Our Nome extension was a bit abbreviated due to the delays in departing Gambell, but we managed to find the hoped for species, including Bar-tailed Godwit, Sabine’s Gull, Aleutian Tern (many), Golden Eagle, Gyrfalcon (nest with a chick), Bluethroat, and Eastern Yellow Wagtail (just one, a female, the species is clearly declining in Alaska and likely elsewhere). Certainly the highlight was our trip out the Kougarok Road where we managed to see four Bristle-thighed Curlews, along with American Golden-Plovers, and lots of Willow Ptarmigan and a single Rock Ptarmigan. Also, Arctic Warblers, a breeding species here, but a late arrival, had arrived and we had excellent views of several. Gray-cheeked Thrush, American Tree Sparrow, “Red” Fox Sparrow, and Northern Waterthrushes were numerous. A pair of Rusty Blackbirds (uncommon on Seward Peninsula) was also seen. Other species of note included 15 Snow Geese, Black Scoter, three Pacific Golden-Plovers, and two “Vega” Herring Gulls. The one rarity at the Safety Sound Bridge was a stakeout (found by others) Common Sandpiper, a Eurasian species which has been recorded a few previous times on the Seward Peninsula. Notable mammals included Red Fox, Spotted Seal, American Beaver and 25 Muskox. We left midday for our trip back to Anchorage. That evening we tried to find the male Falcated Duck which had spent weeks at Potter Marsh, but it eluded our group. Excellent views of Arctic Terns and a pair of Trumpeter Swans were noted.

-Jon Dunn


PRIBILOFS EXTENSION: Birding in the Pribilof Islands combines a fantastic array of breeding birds in a remote setting with the chance to encounter stray birds from Asia. The windswept tundra, steep volcanic cliffs, sandy beaches, and grass-lined freshwater lakes make for a surprisingly dynamic mix of habitats for such a small and isolated island. This year’s pre-trip extension to the Pribilofs involved simply stunningly good weather, with mid-forties temperatures, light winds and, for our full day, bright sunshine. Over the course of our several days on the island Rock Sandpipers, with their churring flight songs were near constant companions, outcompeted only by the ubiquitous Lapland Longspurs that seemed to be nearly everywhere in the island interior. The cliffs and grassy bluffs around the west and south shores of the island played host to an array of confiding and wonderful breeding seabirds. The recent and unprecedented warming trends across the southern Bering Sea are unfortunately beginning to have a noticeable impact on the islands fauna, with large die-offs and nesting failures of many of the seabirds over the past couple of seasons. Compared to the numbers of birds that typically are found on the cliffs by June this year’s crop of breeding birds seemed markedly sparse, with the fish-eating Murres and Puffins especially lower than average. Nevertheless, all of the expected species were present and it is certainly hard to become tired of sitting and watching Thick-billed and Common Murres, Horned and Tufted Puffins, Crested, Least and Parakeet Auklets and Northern Fulmars all courting or preening on cliff ledges that are a scant 5 meters away at eye level. As if the alcids were not enough, the cliffs of the Pribilofs serve as the primary breeding area for the diminutive and beautiful Red-legged Kittiwake. Our daily and close-range studies of this species generally with Black-legged Kittiwakes in close proximity for comparison purposes was a highlight for many. Due to the general lack of storms in the central Bering we did not expect to locate many (any) vagrants this trip out, but to our happy surprise many of the birds that came in on the large system about a week and a half before our visit were still lingering.

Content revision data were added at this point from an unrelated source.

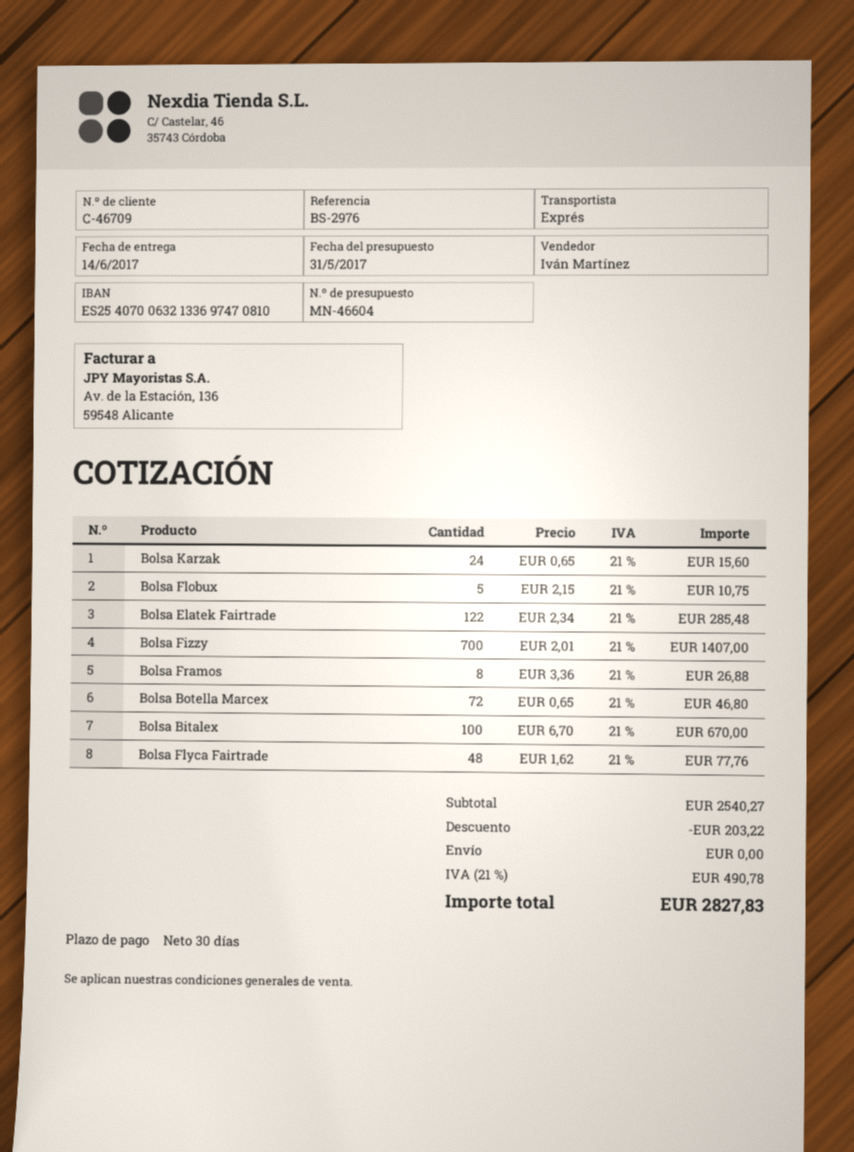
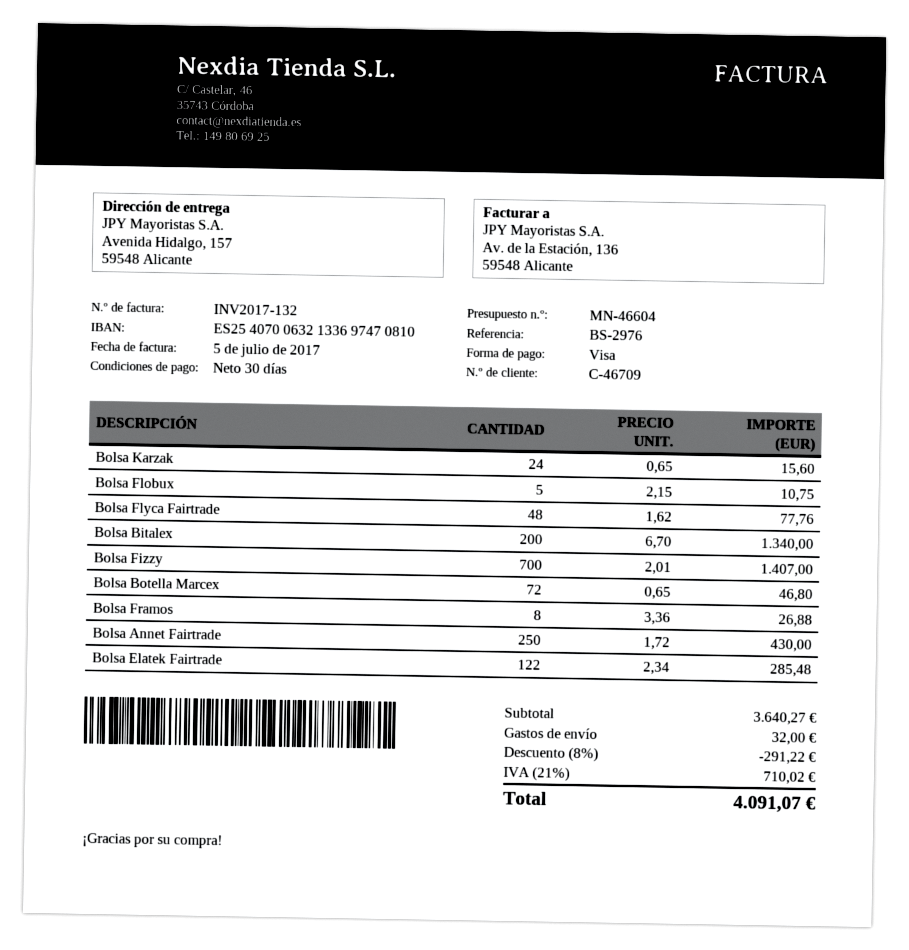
Bolsa Bitalex: 100 x 6.70 = 670.00 -> 200 x 6.70 = 1340.00
Bolsa Annet Fairtrade: none -> 250 x 1.72 = 430.00
subtotal: 2540.27 -> 3640.27
discount: 203.22 -> 291.22
shipping: 0.00 -> 32.00
tax: 21% = 490.78 -> 21% = 710.02
total: 2827.83 -> 4091.07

Our flight out this year was on a charter plane due to some last-minute flight alterations from Ravn Air; the new airline servicing the Pribilofs. The smaller plane that we were shifted to had a lower weight limit than the normal passenger aircraft, which resulted in us having to pack remarkably lightly for the flight. The service was excellent though, and during our refueling stop in Bethel we were allowed to wander a bit around the airport, finding dozens of Cliff Swallows frantically gathering mud at a small puddle in the parking lot, and our first Yellow Warblers, Tree Swallows and White-crowned Sparrows of the trip. We landed in Saint Paul in the late afternoon, with time enough to check into the rooms at the hotel and then head in to town for dinner. As we neared town we paused at the Salt Lagoon, where the low tide had revealed expansive mudflats that were being heavily used by lots of local Rock Sandpipers, loafing Kittiwakes and foraging Arctic Foxes. These Rock Sandpipers are paler and larger than the other three subspecies, and breed only on the central Bering Sea Islands of the Pribilofs and Saint Matthew and Hall islands to the north. Spending their winters on the giant tidal flats along the Cook Inlet these birds seem quite different to the more widespread mainland subspecies that winter far to the south. We made a quick stop to look at these common species and were happy to pick out an adult Black-headed Gull sitting and flying around with the flock of kittiwakes. Despite checking the lagoon many times over the next two days this was to be our only sighting of this attractive old-world gull; and a nice pre-dinner treat to be sure.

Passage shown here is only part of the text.